La décision de la Cour de cassation du 28 mars 2013 s'inscrit dans le débat soulevé, notamment dans la presse grand public, de la paternité imposée à des hommes qui n'en voulaient pas (1). Selon un article publié dans le Figaro le 28 janvier 2013, "les cabinets d'avocats regorgent d'histoires où des hommes, riches le plus souvent, se voient présenter 'l'addition' d'une idylle passagère : un enfant, dont le géniteur sera 'condamné' à assumer la paternité et à en supporter toutes les conséquences". L'un d'entre eux n'a pas hésité à soulever devant la Cour de cassation une question prioritaire de constitutionnalité pour s'opposer à l'action en recherche de paternité intentée contre lui par la mère de l'enfant, vraisemblablement né d'une relation éphémère, et non désirée par le défendeur. Il s'agissait de savoir si "l'article 327 du Code civil (N° Lexbase : L8829G9U) instituant l'action en recherche judiciaire de paternité hors mariage, en ce qu'il empêche tout homme géniteur de se soustraire à l'établissement d'une filiation non désirée, est[-il] contraire à la Constitution, ensemble les articles 1 et 4 de la Déclaration des droits de l'Homme et du citoyen de 1789, l'article 3 du préambule de la Constitution du 27 octobre 1946 et I'article 1er de la Constitution du 4 octobre 1958 ?"

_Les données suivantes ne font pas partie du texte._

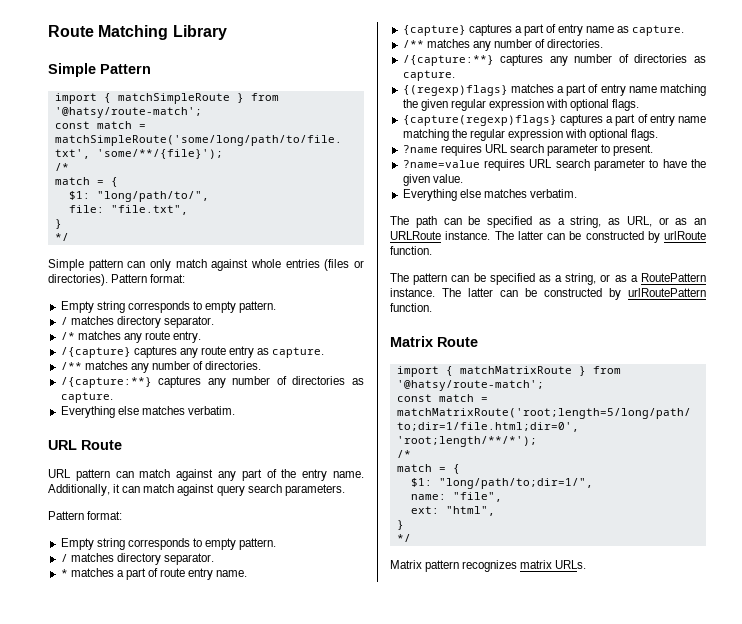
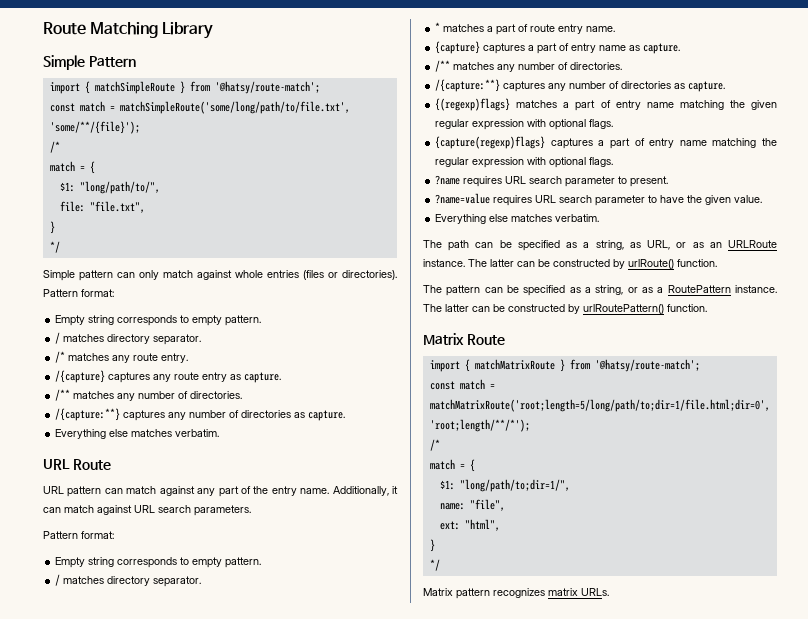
[216,485,245,496] query -> [134,505,155,513] URL
[664,231,706,240] urlRoute -> [628,259,674,269] urlRoute()
[628,288,706,297] urlRoutePattern -> [583,304,664,314] urlRoutePattern()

Après avoir constaté que la disposition contestée était applicable au litige, qu'elle n'a pas déjà été déclarée conforme à la Constitution dans les motifs et le dispositif d'une décision du Conseil constitutionnel, et que la question posée, ne portant pas sur l'interprétation d'une disposition constitutionnelle dont le Conseil constitutionnel n'aurait pas encore eu l'occasion de faire application, n'était pas nouvelle, la Cour de cassation centre sa réponse sur le caractère sérieux de la QPC. Elle considère que "la question posée ne présente pas de caractère sérieux au regard du principe d'égalité entre les hommes et les femmes, dès lors que la maternité hors mariage est susceptible d'être judiciairement déclarée, comme la paternité hors mariage et dans les mêmes conditions procédurales, y compris en cas d'accouchement dans le secret, lequel ne constitue plus une fin de non-recevoir à l'action en recherche de maternité, ensuite, que ni la question elle-même, ni le mémoire qui la soutient, n'exposent en quoi le texte critiqué méconnaîtrait les principes fondés sur les dispositions de l'article 4 de la Déclaration des droits de l'Homme et du citoyen".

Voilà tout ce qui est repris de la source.